__TASK OBJECTIVE__:
The answer is to consist only of an exact retyping of the lines from the one containing "font-weight: normal ->" to the end of the entries, without pictures.

__EXTRACTED INFORMATION__:
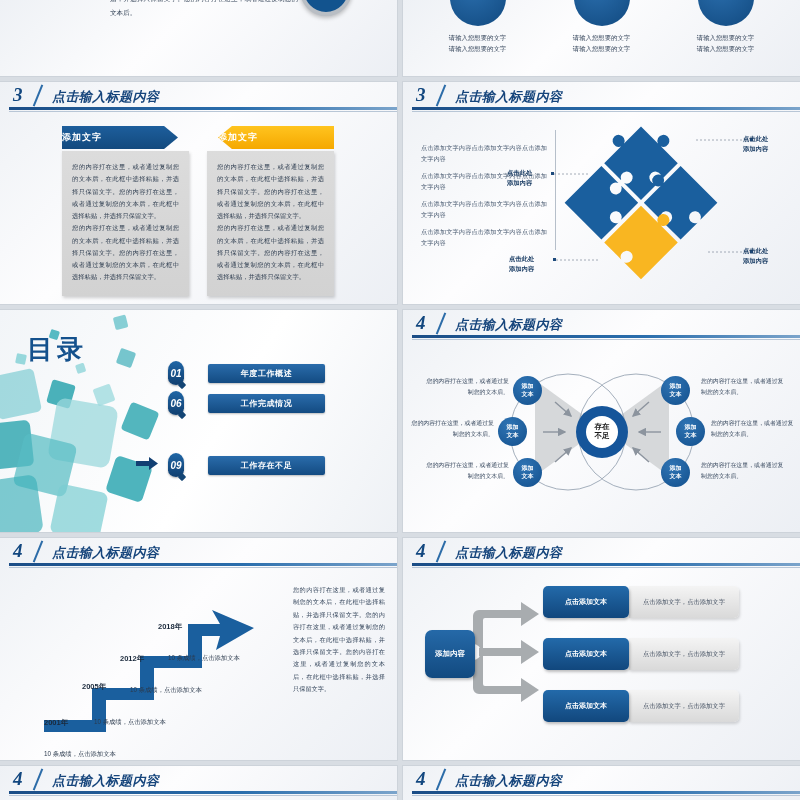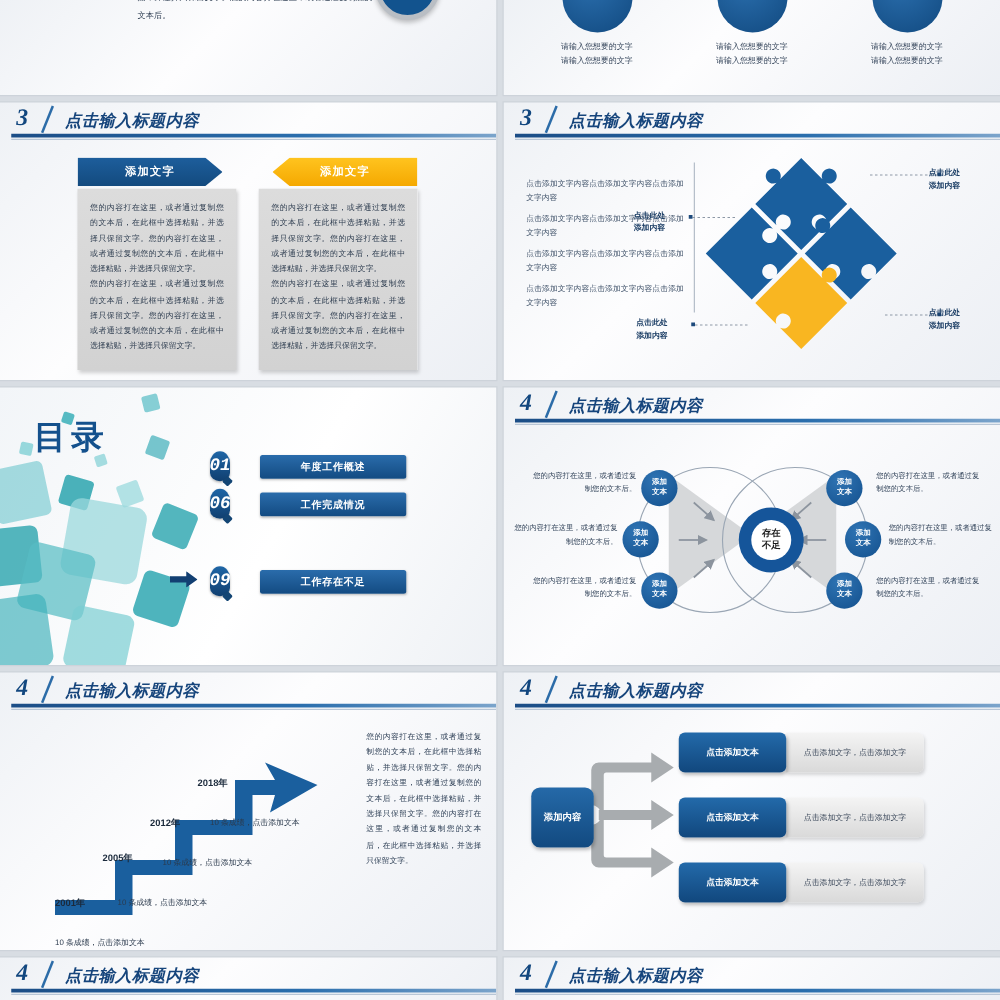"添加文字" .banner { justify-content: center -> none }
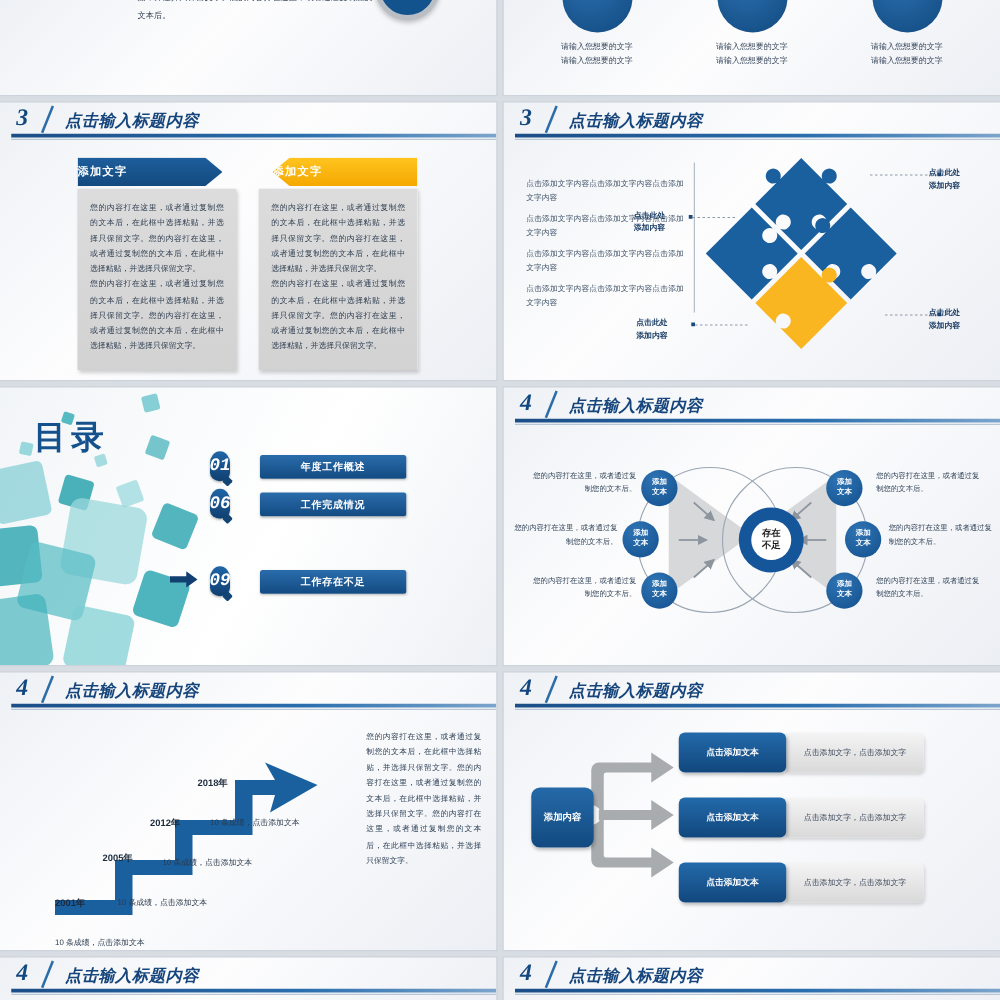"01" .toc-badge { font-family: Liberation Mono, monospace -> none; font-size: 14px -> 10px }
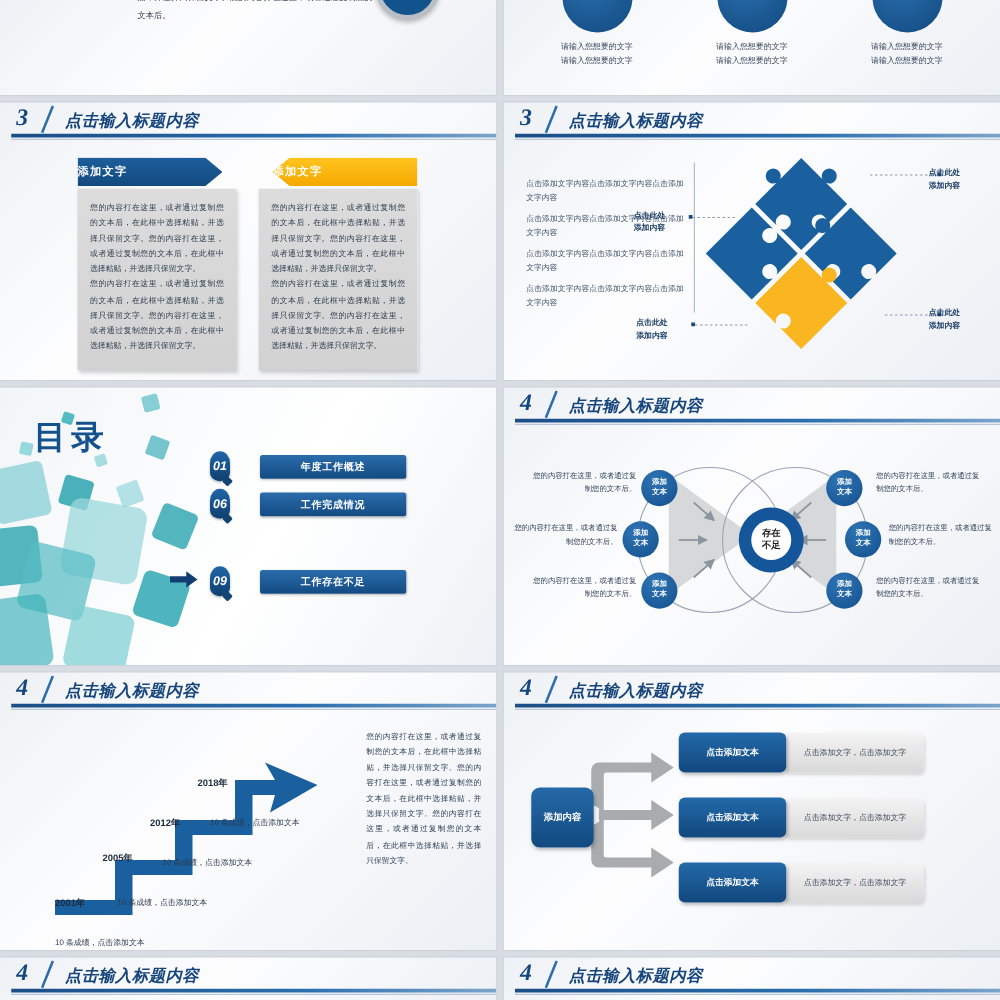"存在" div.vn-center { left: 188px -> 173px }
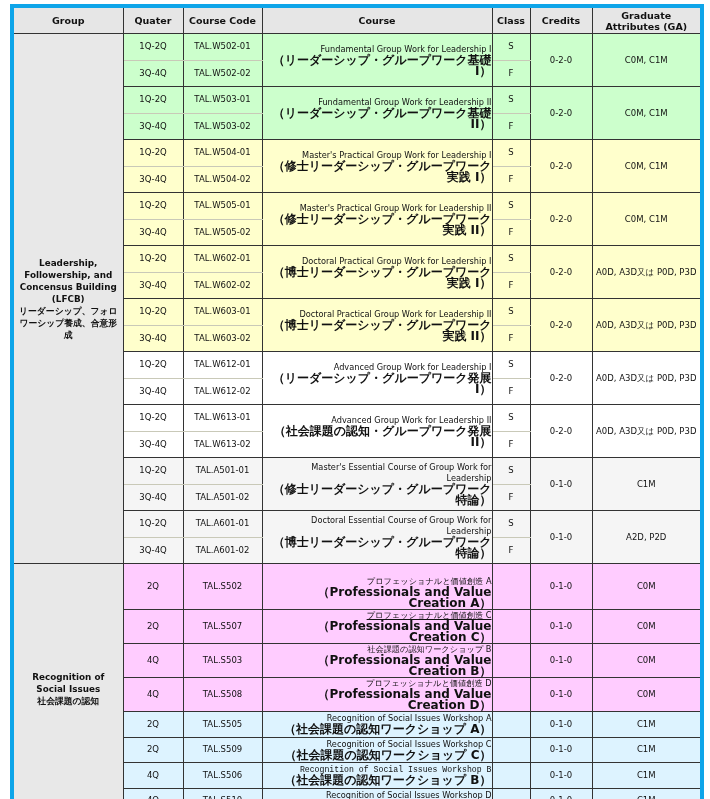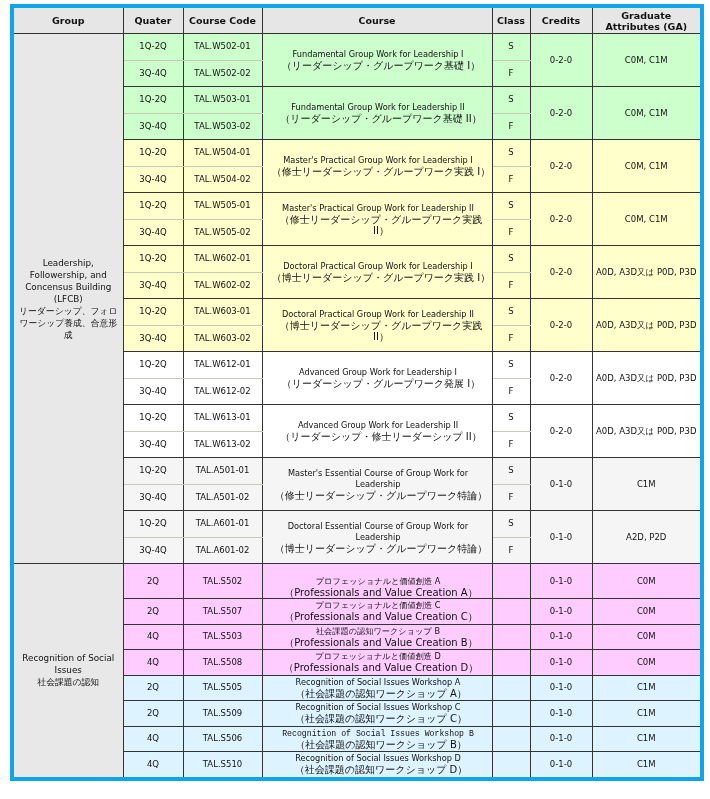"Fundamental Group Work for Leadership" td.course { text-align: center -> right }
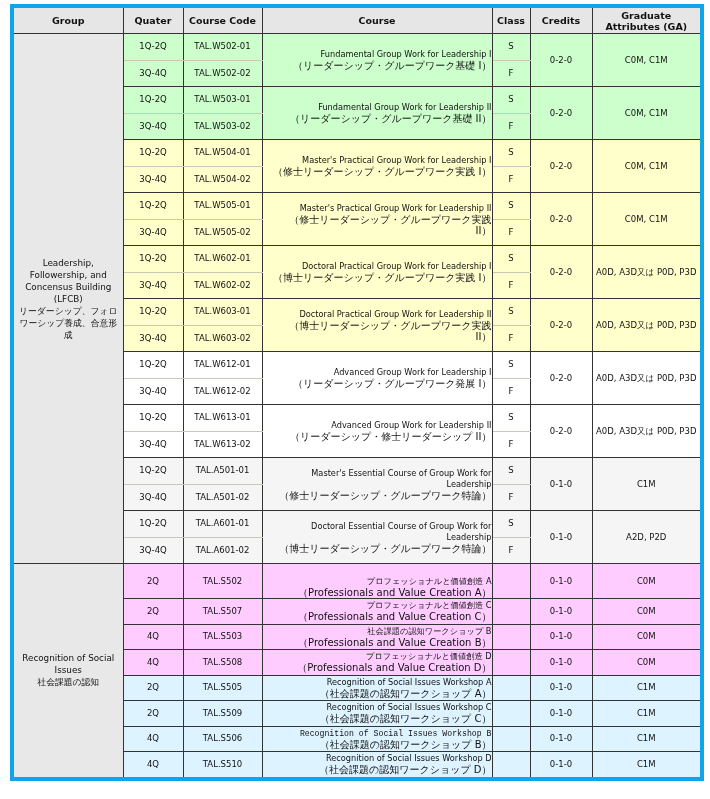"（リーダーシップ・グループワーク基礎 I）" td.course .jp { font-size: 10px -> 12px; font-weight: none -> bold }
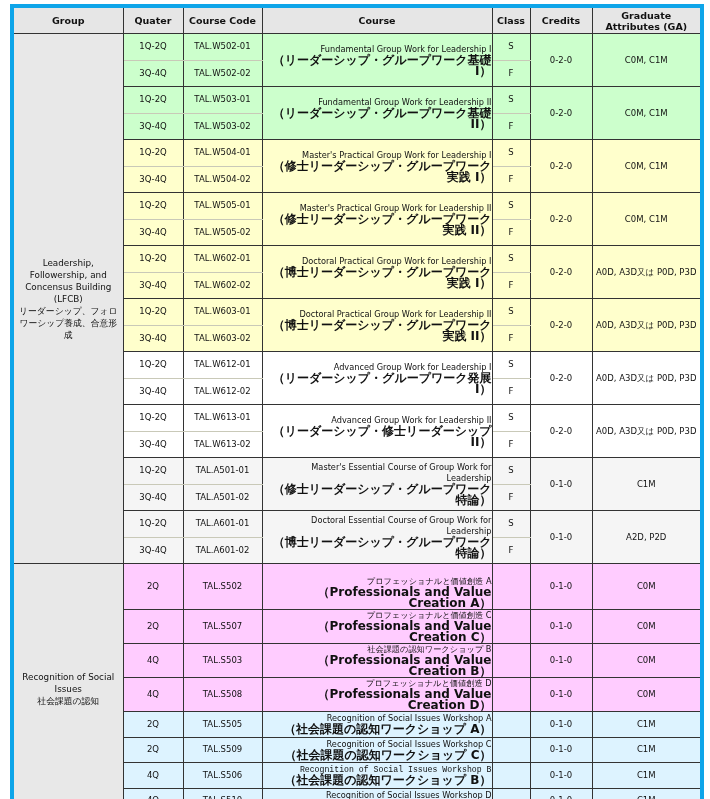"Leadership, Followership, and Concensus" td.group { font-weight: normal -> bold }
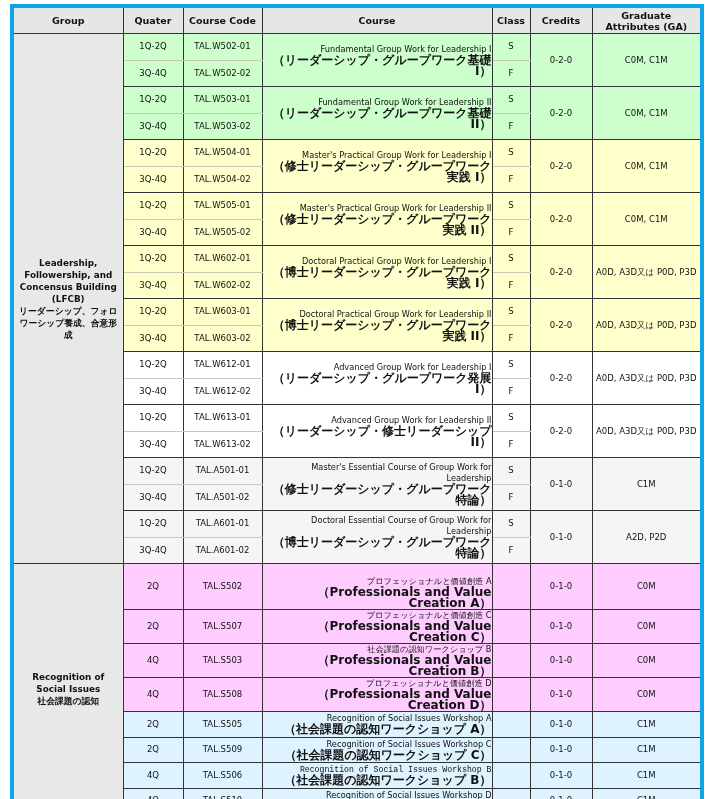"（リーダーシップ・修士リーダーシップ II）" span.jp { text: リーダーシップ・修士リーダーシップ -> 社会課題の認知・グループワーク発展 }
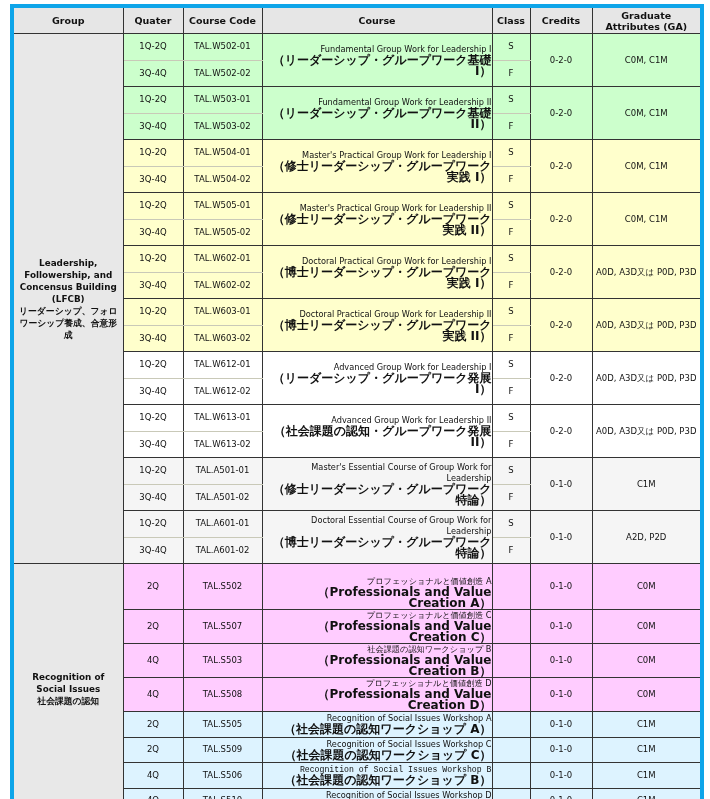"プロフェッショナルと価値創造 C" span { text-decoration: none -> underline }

__EXERCISE OUTPUT__:
"Leadership, Followership, and Concensus" td.group { font-weight: normal -> bold }
"（リーダーシップ・修士リーダーシップ II）" span.jp { text: リーダーシップ・修士リーダーシップ -> 社会課題の認知・グループワーク発展 }
"プロフェッショナルと価値創造 C" span { text-decoration: none -> underline }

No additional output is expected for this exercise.